Il film "è un atto dovuto", precisa la Trinca, che conobbe Ilaria Cucchi anni fa, dopo aver recitato un passo dell'Antigone durante una commemorazione in onore di Stefano. "Attraverso lei, una sorella molto severa ma che nella severità nascondeva un grande amore nei confronti del fratello – aggiunge - ho voluto interpretare al meglio, raccontandola, una vicenda privata ma paradigmatica per ognuno di noi, la storia di uno ma anche la storia di mille". Tutti loro, nel film, sono entrati "come in un'idea di appartenenza, avendo ferma l'idea comune di giustizia".
"Sulla mia pelle" mostra una verità ed è fondamentale farlo in un momento come quello che stiamo vivendo in cui si cerca di convincere le persone che il nostro benessere è legato alla negazione dei diritti degli altri", spiega Ilaria Cucchi prima di entrare alla proiezione ufficiale. "Assumersi una responsabilità non è di moda in questo Paese", aggiunge Borghi, "succede con tutti, anche in un condominio, figuriamoci con i migranti.

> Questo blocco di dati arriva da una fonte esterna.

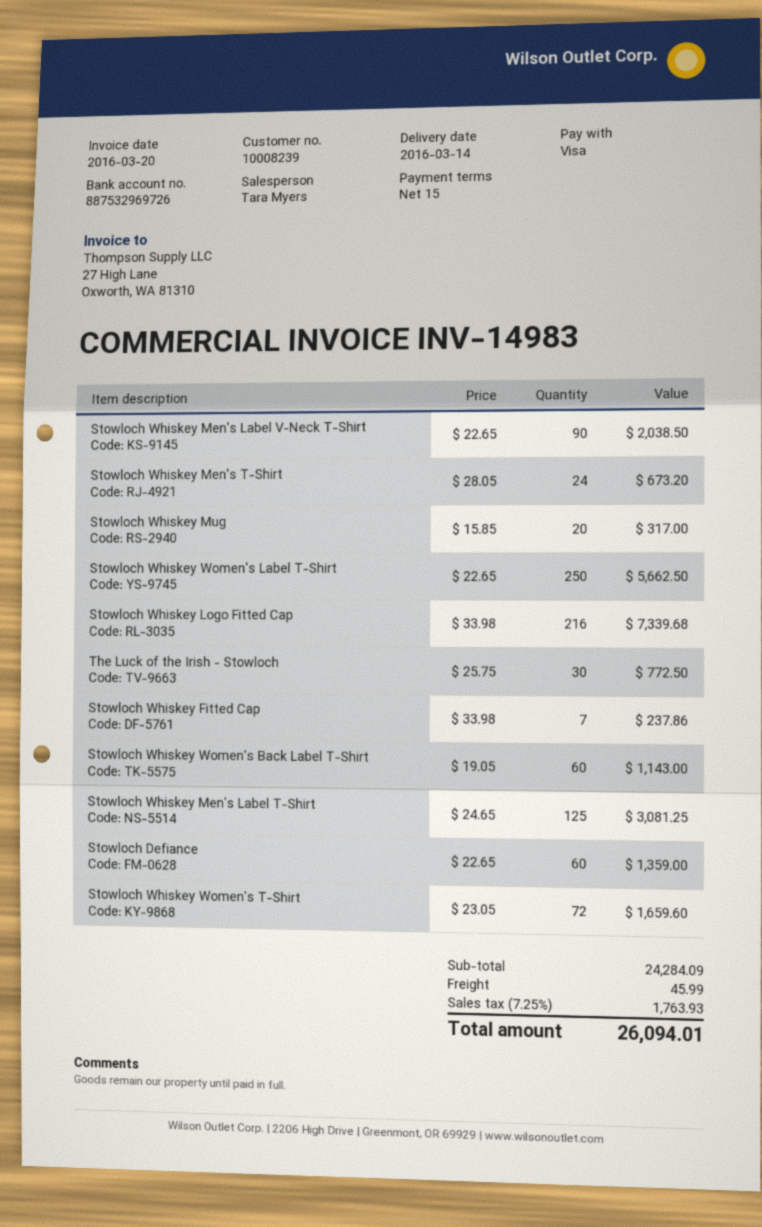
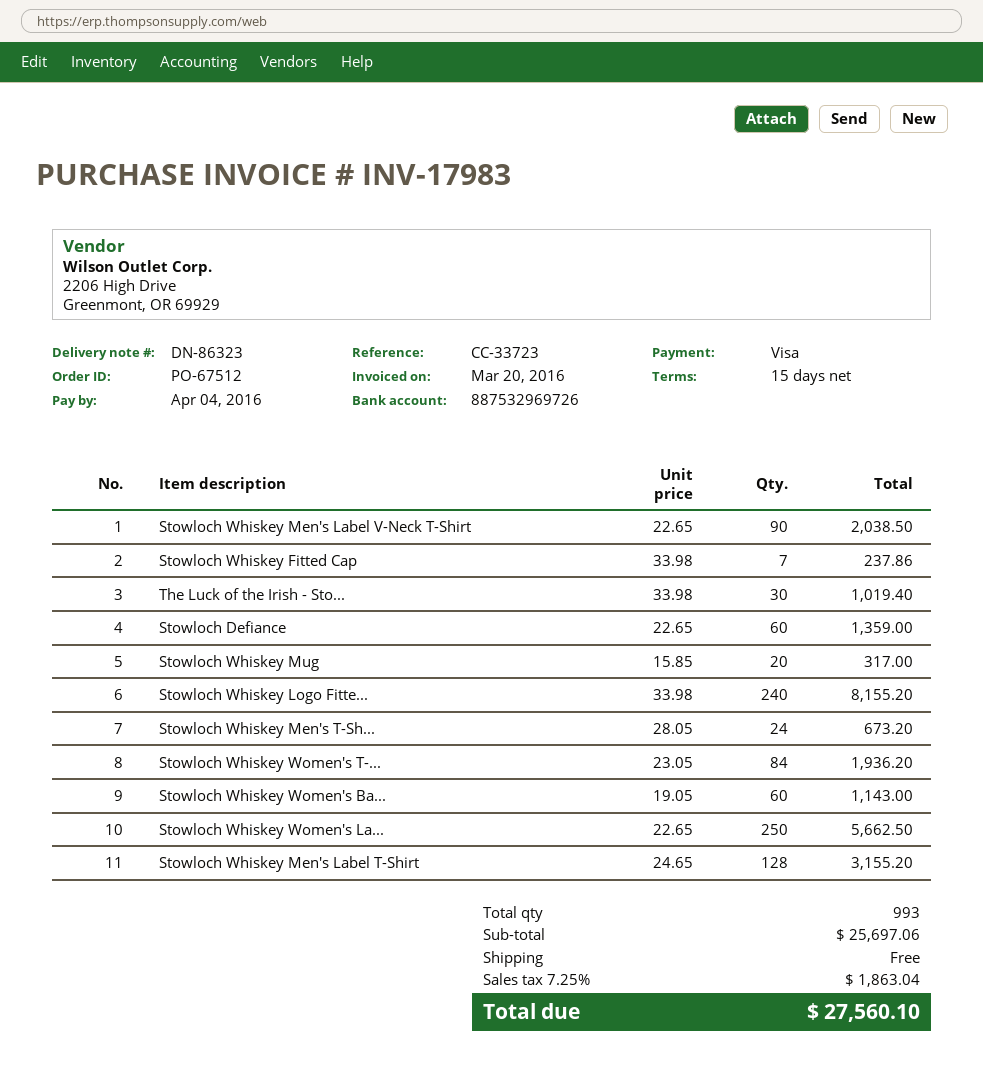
invoice number: INV-14983 -> INV-17983
Stowloch Whiskey Logo Fitted Cap: 216 x 33.98 = 7339.68 -> 240 x 33.98 = 8155.20
The Luck of the Irish - Stowloch: 30 x 25.75 = 772.50 -> 30 x 33.98 = 1019.40
Stowloch Whiskey Men's Label T-Shirt: 125 x 24.65 = 3081.25 -> 128 x 24.65 = 3155.20
Stowloch Whiskey Women's T-Shirt: 72 x 23.05 = 1659.60 -> 84 x 23.05 = 1936.20
subtotal: 24284.09 -> 25697.06
shipping: 45.99 -> 0.00
tax: 7.25% = 1763.93 -> 7.25% = 1863.04
total: 26094.01 -> 27560.10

C'è la tendenza a occuparsi solo delle cose proprie, ma per fortuna ci sono tante persone che fanno molto per gli altri".

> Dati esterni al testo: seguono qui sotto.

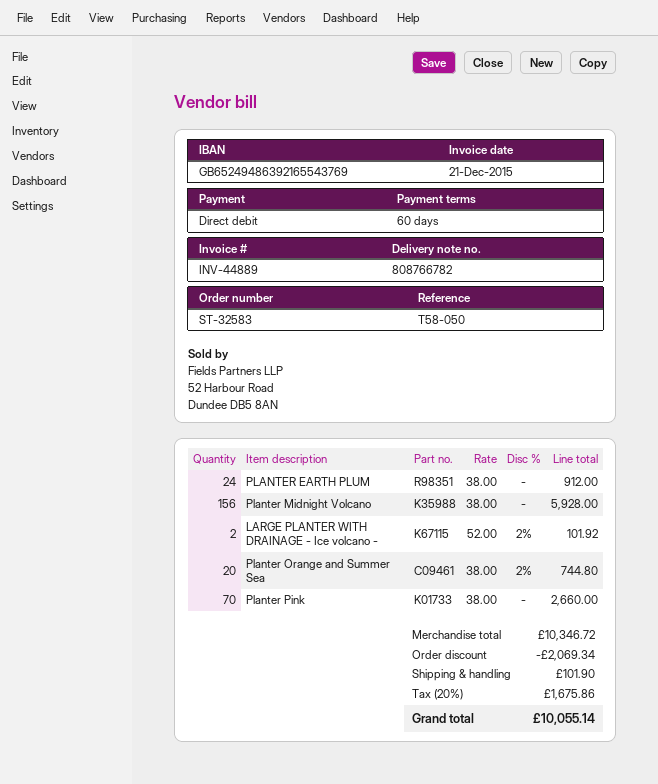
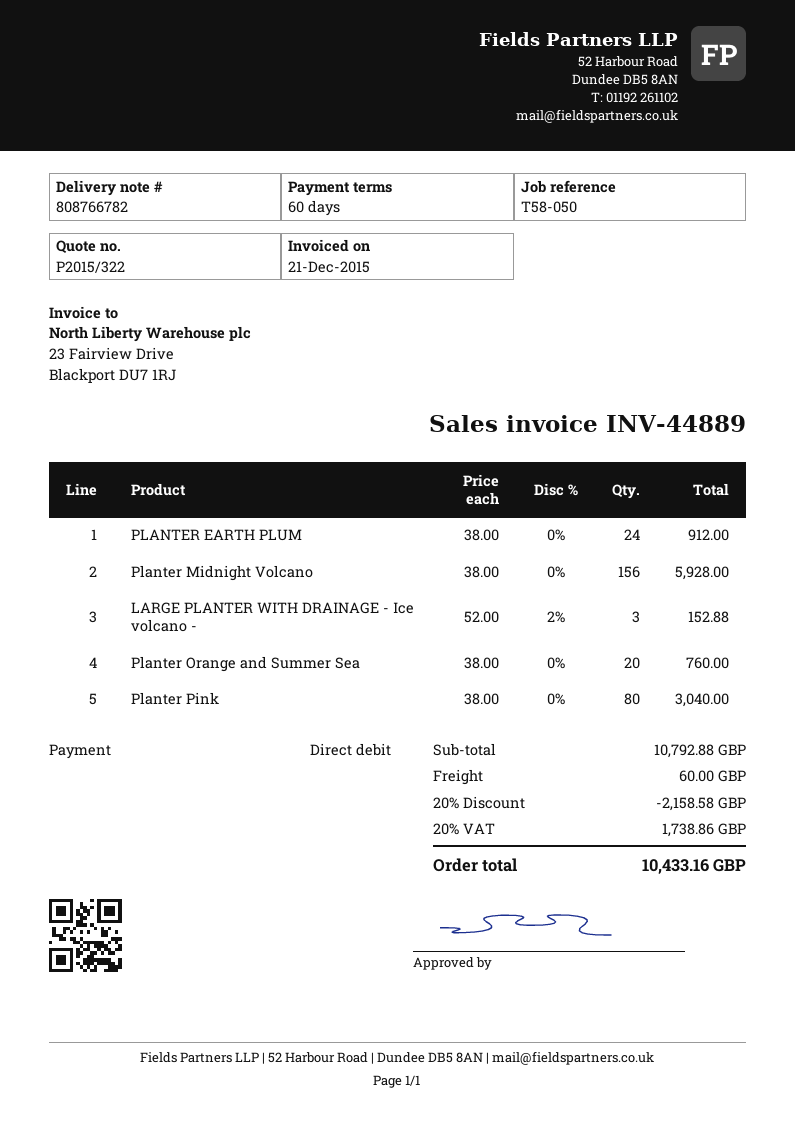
LARGE PLANTER WITH DRAINAGE - Ice volcano -: 2 x 52.00 - 2% = 101.92 -> 3 x 52.00 - 2% = 152.88
Planter Orange and Summer Sea: 20 x 38.00 - 2% = 744.80 -> 20 x 38.00 = 760.00
Planter Pink: 70 x 38.00 = 2660.00 -> 80 x 38.00 = 3040.00
subtotal: 10346.72 -> 10792.88
discount: 2069.34 -> 2158.58
shipping: 101.90 -> 60.00
tax: 20% = 1675.86 -> 20% = 1738.86
total: 10055.14 -> 10433.16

La cosa assurda – conclude il regista, che come gli interpreti definisce il caso Cucchi "un omicidio di Stato" – è che nessuno dei carabinieri ci ha dato nulla per questo film e abbiamo dovuto ricostruire tutto, non ci hanno dato i permessi, nemmeno per girare fuori il carcere di Regina Coeli". "Le violenze che accadono ogni giorno nelle carceri non si giustificano, ma spesso ci si dimentica delle difficili condizioni in cui versano quelle strutture e in cui lavorano migliaia di persone, bisogna intervenire subito".